第二次世界大戦中に英国首相となり英国を勝利へと導いた名宰相。

しかしわたしには、ジャック・ヒギンズの小説『鷲は舞い降りた(The Eagle Has Landed)』で誘拐されかかった人、のイメージの方が強い。

イギリスのノーフォーク北部にある田舎町「スタドリ・コンスタブル」を取材で訪れたジャック・ヒギンズは、教会の墓地の片隅に隠匿されていた墓石を発見する。

そこには「クルト・シュタイナ中佐とドイツ落下傘部隊13名、1943年11月6日、ここに眠る」と刻まれていた。

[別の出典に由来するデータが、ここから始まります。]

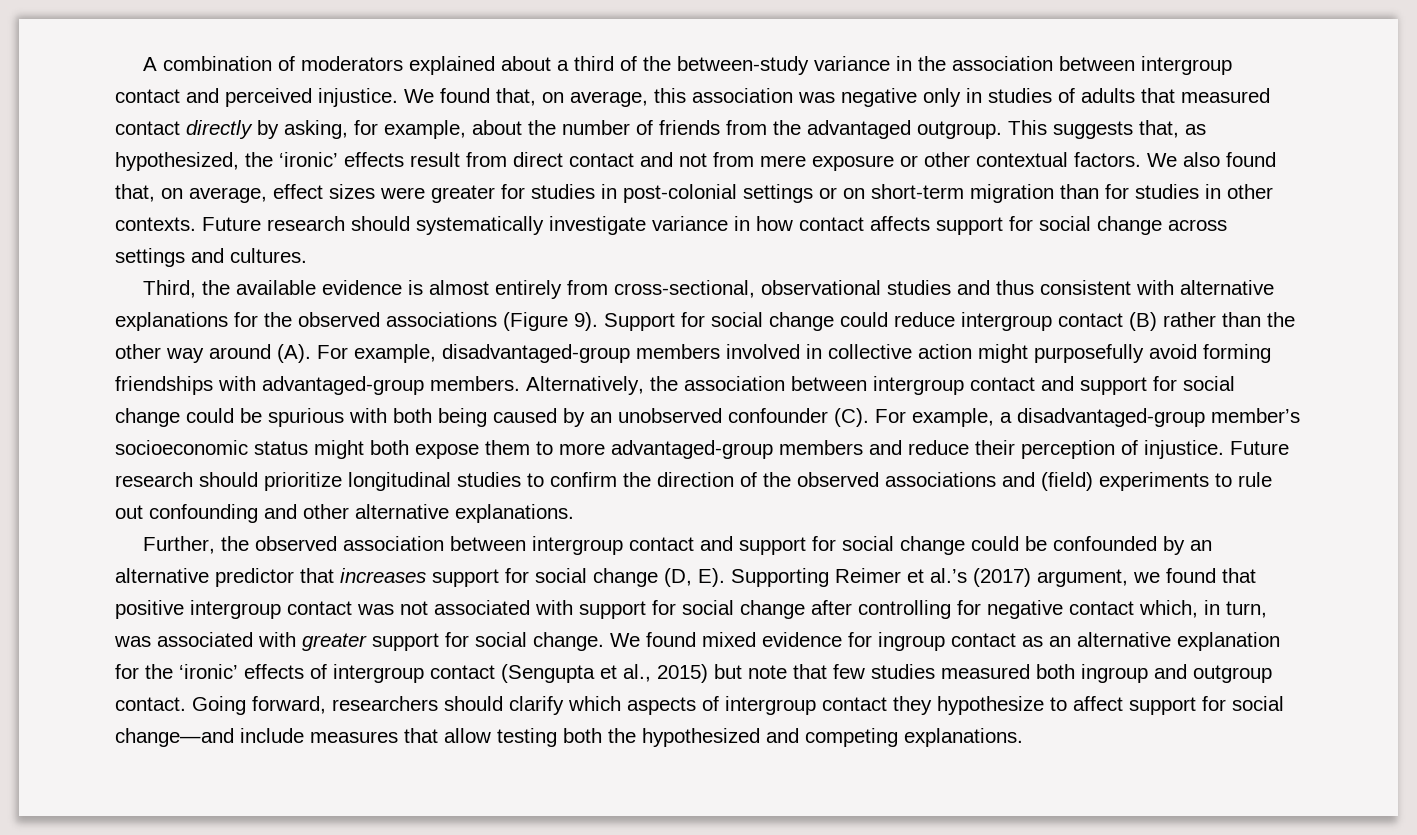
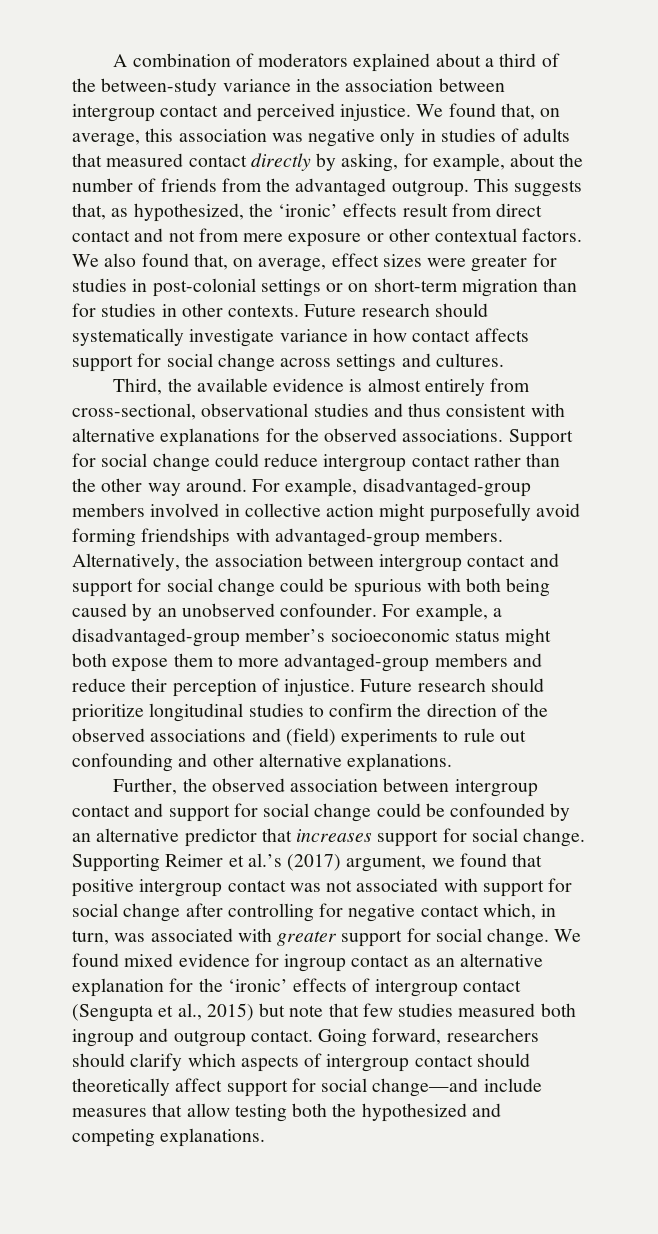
- Third, the available evidence is almost entirely from cross-sectional, observational studies and thus consistent with alternative explanations for the observed associations (Figure 9).
+ Third, the available evidence is almost entirely from cross-sectional, observational studies and thus consistent with alternative explanations for the observed associations.
- Support for social change could reduce intergroup contact (B) rather than the other way around (A). For example, disadvantaged-group members involved in collective action might purposefully avoid forming friendships with advantaged-group members.
+ Support for social change could reduce intergroup contact rather than the other way around. For example, disadvantaged-group members involved in collective action might purposefully avoid forming friendships with advantaged-group members.
- Alternatively, the association between intergroup contact and support for social change could be spurious with both being caused by an unobserved confounder (C). For example, a disadvantaged-group member’s socioeconomic status might both expose them to more advantaged-group members and reduce their perception of injustice.
+ Alternatively, the association between intergroup contact and support for social change could be spurious with both being caused by an unobserved confounder. For example, a disadvantaged-group member’s socioeconomic status might both expose them to more advantaged-group members and reduce their perception of injustice.
- Further, the observed association between intergroup contact and support for social change could be confounded by an alternative predictor that increases support for social change (D, E). Supporting Reimer et al.’s (2017) argument, we found that positive intergroup contact was not associated with support for social change after controlling for negative contact which, in turn, was associated with greater support for social change.
+ Further, the observed association between intergroup contact and support for social change could be confounded by an alternative predictor that increases support for social change. Supporting Reimer et al.’s (2017) argument, we found that positive intergroup contact was not associated with support for social change after controlling for negative contact which, in turn, was associated with greater support for social change.
- Going forward, researchers should clarify which aspects of intergroup contact they hypothesize to affect support for social change—and include measures that allow testing both the hypothesized and competing explanations.
+ Going forward, researchers should clarify which aspects of intergroup contact should theoretically affect support for social change—and include measures that allow testing both the hypothesized and competing explanations.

奇妙な墓碑銘の真実を探す旅を始めたヒギンズはやがて、かつてドイツ軍が実行したある作戦を知る。時代は第二次世界大戦まで溯る・・・。

イギリス冒険小説界の大御所ジャック・ヒギンズの出世作となった『鷲は舞い降りた』は、それまで「悪者」としてしか描かれることのなかった元敵国であるドイツの将校とその仲間たちを主人公とした冒険小説である。

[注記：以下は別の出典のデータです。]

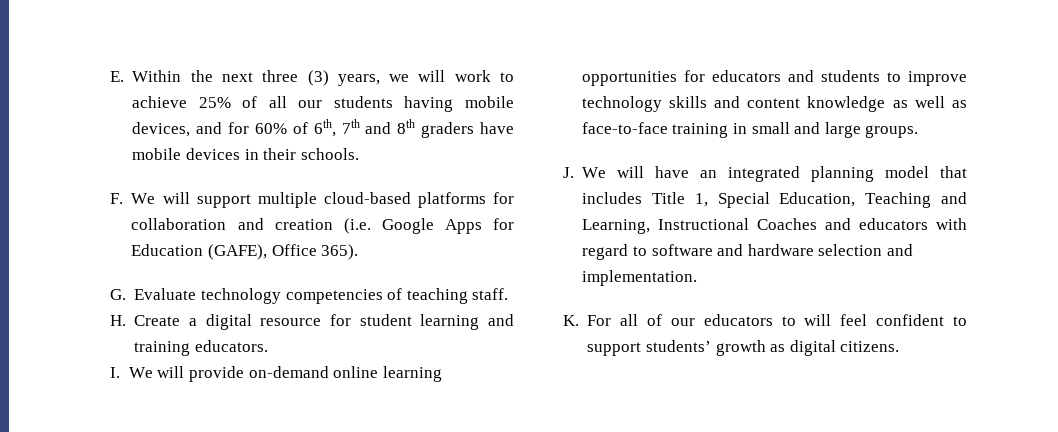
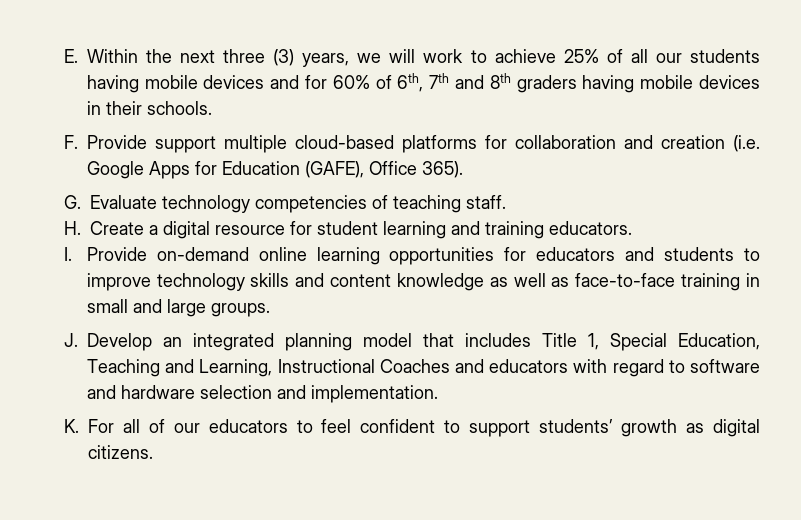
- E. Within the next three (3) years, we will work to achieve 25% of all our students having mobile devices, and for 60% of 6th, 7th and 8th graders have mobile devices in their schools.
+ E. Within the next three (3) years, we will work to achieve 25% of all our students having mobile devices and for 60% of 6th, 7th and 8th graders having mobile devices in their schools.
- F. We will support multiple cloud-based platforms for collaboration and creation (i.e. Google Apps for Education (GAFE), Office 365).
+ F. Provide support multiple cloud-based platforms for collaboration and creation (i.e. Google Apps for Education (GAFE), Office 365).
- I. We will provide on-demand online learning opportunities for educators and students to improve technology skills and content knowledge as well as face-to-face training in small and large groups.
+ I. Provide on-demand online learning opportunities for educators and students to improve technology skills and content knowledge as well as face-to-face training in small and large groups.
- J. We will have an integrated planning model that includes Title 1, Special Education, Teaching and Learning, Instructional Coaches and educators with regard to software and hardware selection and implementation.
+ J. Develop an integrated planning model that includes Title 1, Special Education, Teaching and Learning, Instructional Coaches and educators with regard to software and hardware selection and implementation.
- K. For all of our educators to will feel confident to support students’ growth as digital citizens.
+ K. For all of our educators to feel confident to support students’ growth as digital citizens.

ヒギンズの小説の多くに登場する主人公は「ロマンチックな愚か者」であることが多いが、わたしの知る限り、クルト・シュタイナ少佐が「ロマンチックな愚か者」第一号である。

現代的な「正義感のある人間」としてはたいへん格好よく、読む人の心を鷲掴みにするのだが、実際にはこんな人はいなかっただろう。第二次世界大戦中のドイツは日本とたいして変わらない、全体主義であった。そんななかで人間の良心に従って行動したとしたら、たぶんすぐ死んでいただろう(軍法会議ののち銃殺)。主人公の存在自体、どう考えても荒唐無稽な物語なのだ。

しかし、いくら荒唐無稽な小説とはいえ、歴史に逆らうことはできずチャーチル誘拐は失敗に終わる。そして、クルト・シュタイナ少佐とその仲間たちの活躍は戦争のむなしさを教えてくれるには十分な物語だった。

実は1976年に映画化もされていたがわたしには全く記憶がない。

クルト・シュタイナ少佐役にマイケル・ケイン(吹き替えの声は広川太一郎)、リーアム・デブリンにドナルド・サザーランド、デブリンと恋に落ちるモリー役にジェニー・アガター(吹き替えの声は戸田恵子)、そして監督は「荒野の七人」のジョン・スタージェスと、結構豪華なスタッフ(吹き替え版も含めて)だったようだが、長編小説のプロットを2時間強の映画で表現するのは難しかったのか、大ヒットとはならなかったようだ。